Man alive, no, hard no. Laughably, no.
It was eye opening for me. Not a single living soul at BigCorp was measuring anything and all of them were too jaded to even think that if they did measure anything, that it would make any material difference. Every single person was faking it.
You can "easily" assign KPIs to the company as a whole or to business units (and hopefully you pick the right ones, as other commenters pointed out). But the more granular you get, the harder it is.
How do you assign KPIs to an individual person? Sales sounds easy. But what about finance roles? Software developers? The cleaning staff? Office administrators? Then you need to make it really specific for each person. Should the KPIs for a Junior Frontend Dev be different to those of a Mid or Senior? What about a Data Engineer? And MLOps Engineer? DevOps? How do you measure the exact output of a Creative Designer? And UI UX designer?
Its VERY hard to do what you suggest, and the typical result is that people mend up being measured not on what really matters but only.on what could be quantified easily for a spreadsheet.
...it's important to remember that:
a) People who are bad at creating KPIs can absolutely still make them ill-defined and nebulous.
b) KPIs do not always measure the things that actually matter.

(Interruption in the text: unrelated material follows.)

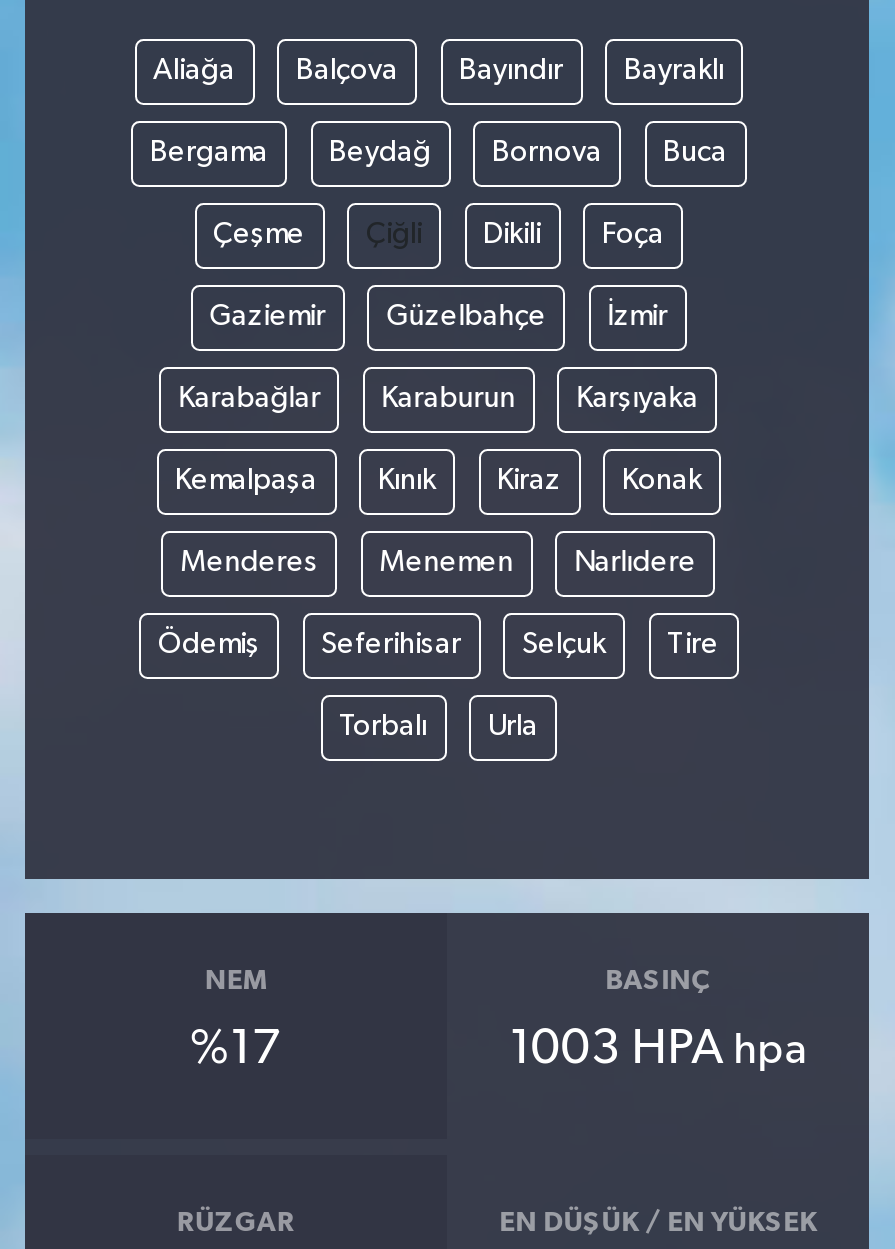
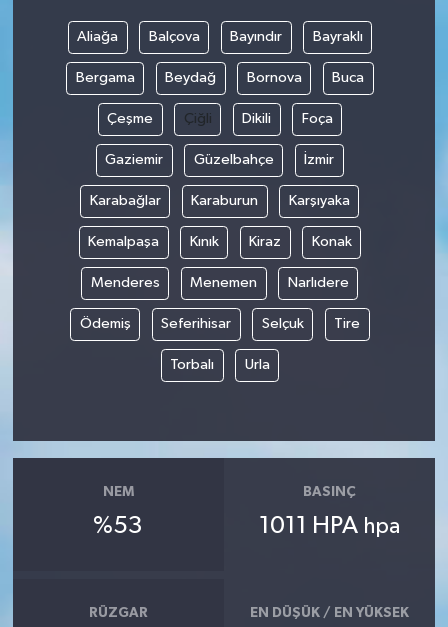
- %17
+ %53

- 1003 HPA hpa
+ 1011 HPA hpa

c) Indeed, it's (unfortunately) all too common to have KPIs measure only the things that matter to the people making the KPIs, and not the things that will actually make the organization successful. (For instance, making the stock price a KPI, whether directly or indirectly, through targeting specific visible results that are likely to improve the stock price while having disproportionately low benefits for the actual core business.)

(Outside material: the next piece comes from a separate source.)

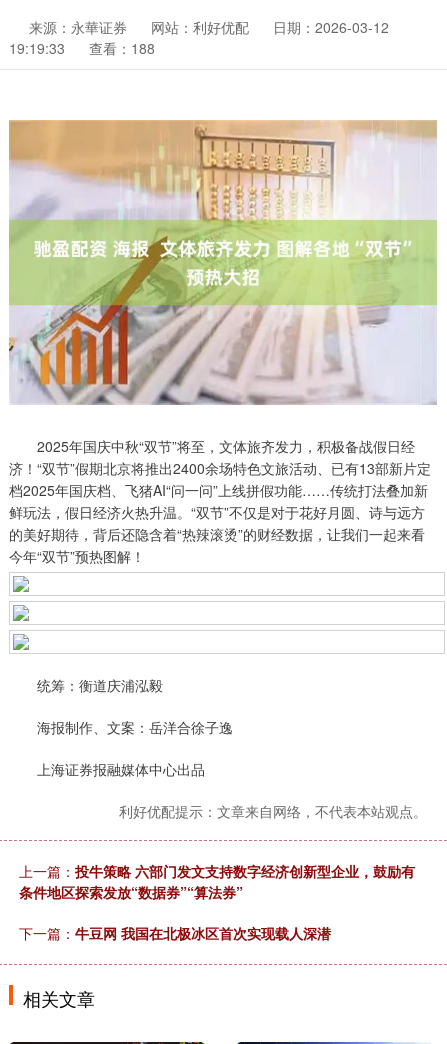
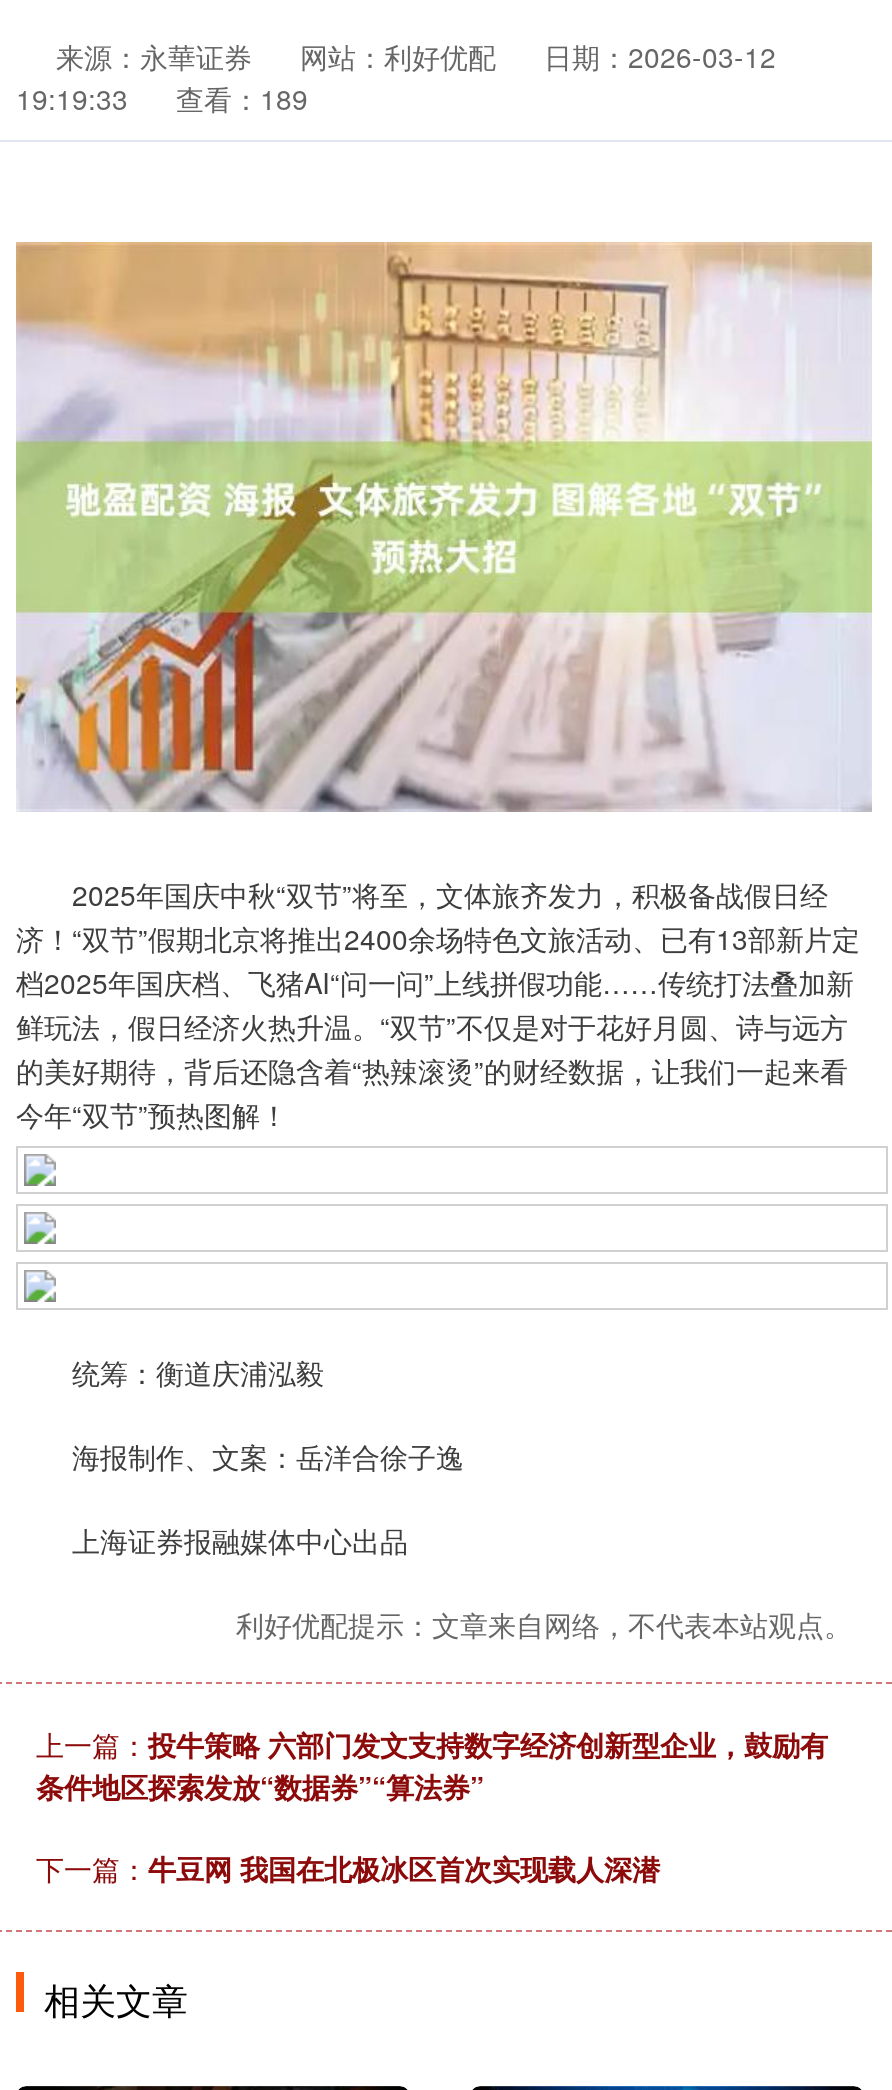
- 19:19:33 查看：188
+ 19:19:33 查看：189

d) Even if the nature of the KPIs are chosen well (ie, they're measuring the right things), the numbers being targeted for them can still be wildly unrealistic and lead to unnecessary stress.
e) Goodhart's Law[0] applies whenever you're creating metrics. You may need to either actively combat efforts to game the metrics, or rotate the precise things being measured periodically to ensure no one has the opportunity to optimize their output too well for a specific metric to the detriment of actual productive output.
TL;DR: KPIs and other ways of clearly communicating and measuring success are a necessary but insufficient component of a healthy workplace.
Chat isn't soulless.
Chat being async has benefits over conference calls.
> Video is too formal. Phone is interrupt.
Work lacks cheap interrupts, which is not a remote-only problem.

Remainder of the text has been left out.